Honest History E-newsletter No. 38, 11 October 2016

ISSN: 2202-5561 ©

New on the Honest History website (honesthistory.net.au)

Honest History: Beyond Anzackery: announcing the Honest History book due out in April 2017

‘Awkward humility’: the speeches of Brendan Nelson (Part I: Thrice more with feeling): David Stephens writes

Turks did the heavy lifting: a longer look at the story of the Ataturk Memorial in Anzac Parade, Canberra, 1984-85 (Part I)

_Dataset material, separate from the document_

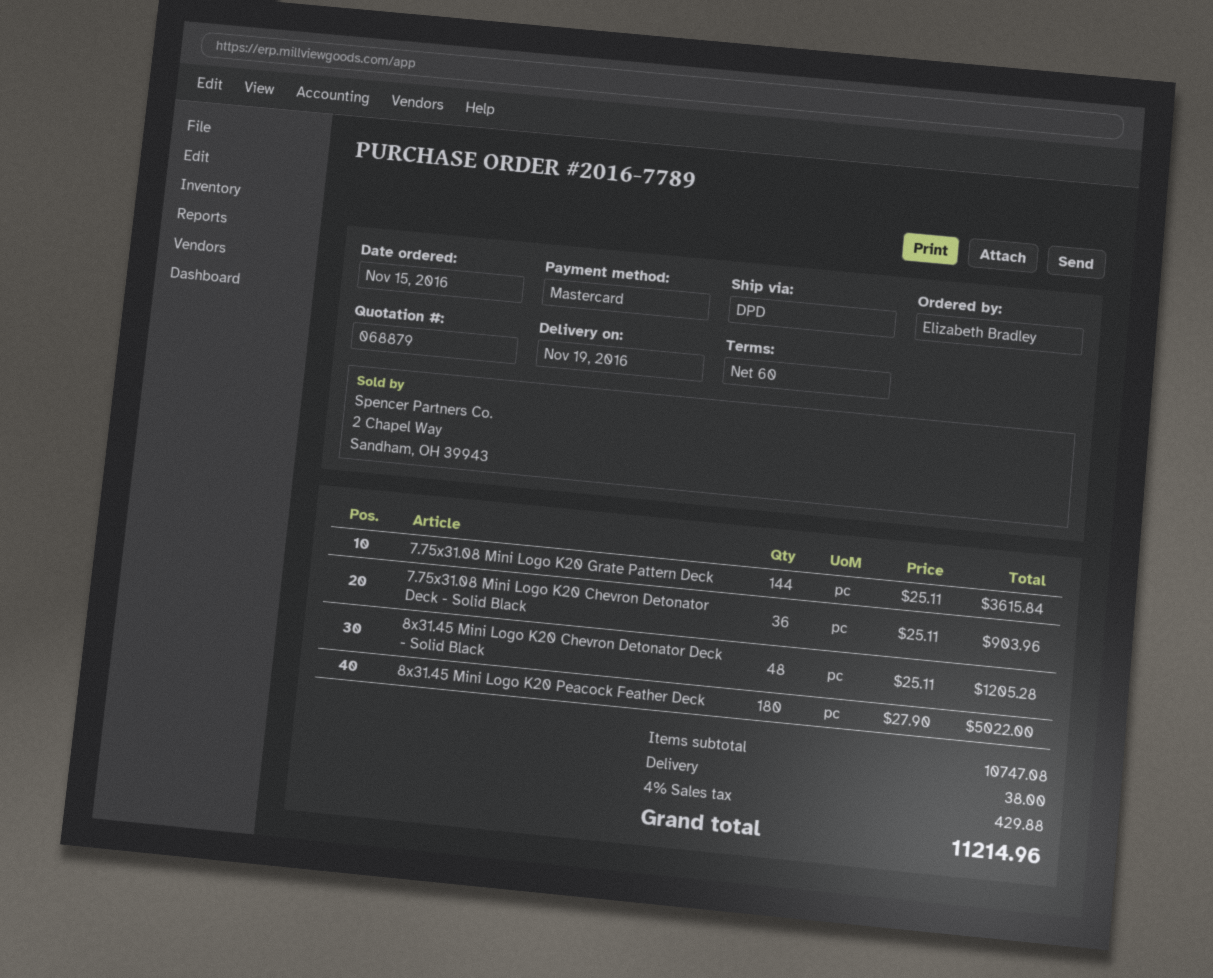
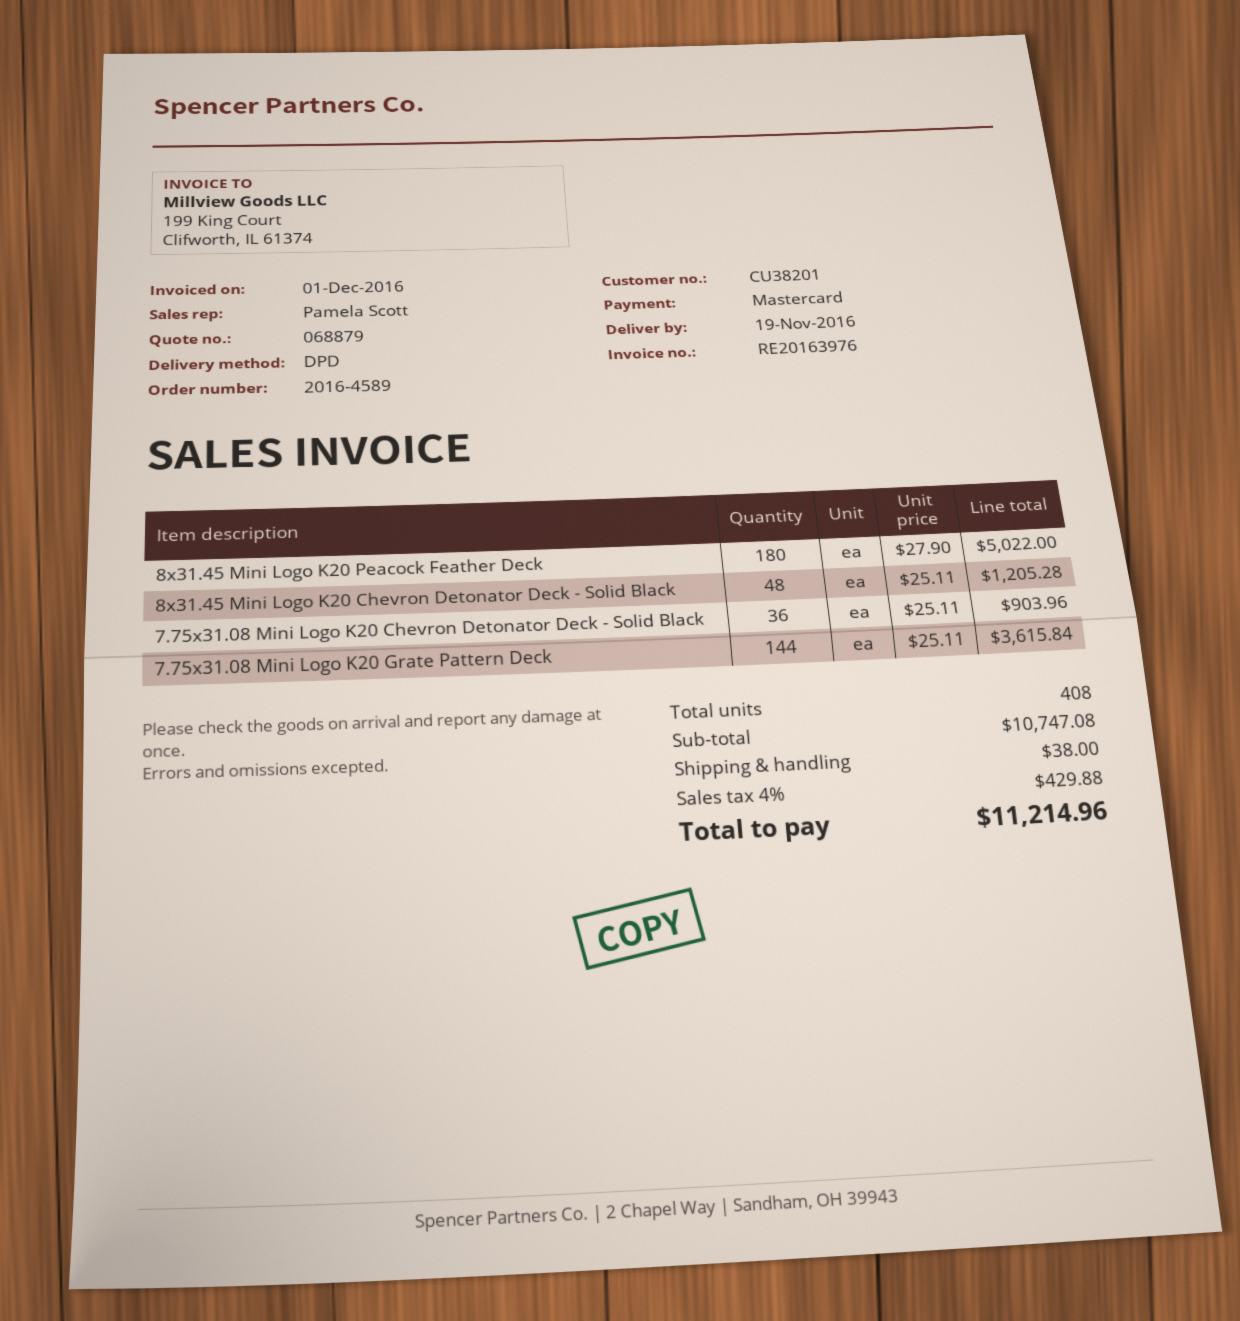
order number: 2016-7789 -> 2016-4589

Honest History highlights reel: Nick Dyrenfurth’s Mateship: A Very Australian History

Elizabeth Tynan’s Atomic Thunder: The Maralinga Story, reviewed by Richard Broinowski

Divided sunburnt country: Australia 1916-18 (13): DVA materials help children today debate about conscription then

Honest History goes to the pictures: reviews of movies and television series from the Honest History archives

‘A material triumph and an aesthetic calamity’: the work of Australian architect Robin Boyd as seen by Humphrey McQueen in 2002

Recently on the Honest History site

Centenary Watch

Fairly quiet on the Western District front (but Camp Gallipoli report received). New exhibitions at the War Memorial (and another important work). And by the way …

Whizzbangs

Over to you. ‘When war is in the air, politicians and other public speakers quite sincerely stir their audiences to enthusiasm for the notion that many of their countrymen are prepared to forgo “life itself” for the sake of national interests which those who govern them have failed to settle by other means.’ (Charles Bean in 1932, quoted in Peter Rees, Bearing Witness: The Remarkable Life of Charles Bean, Australia’s Greatest War Correspondent, 2015)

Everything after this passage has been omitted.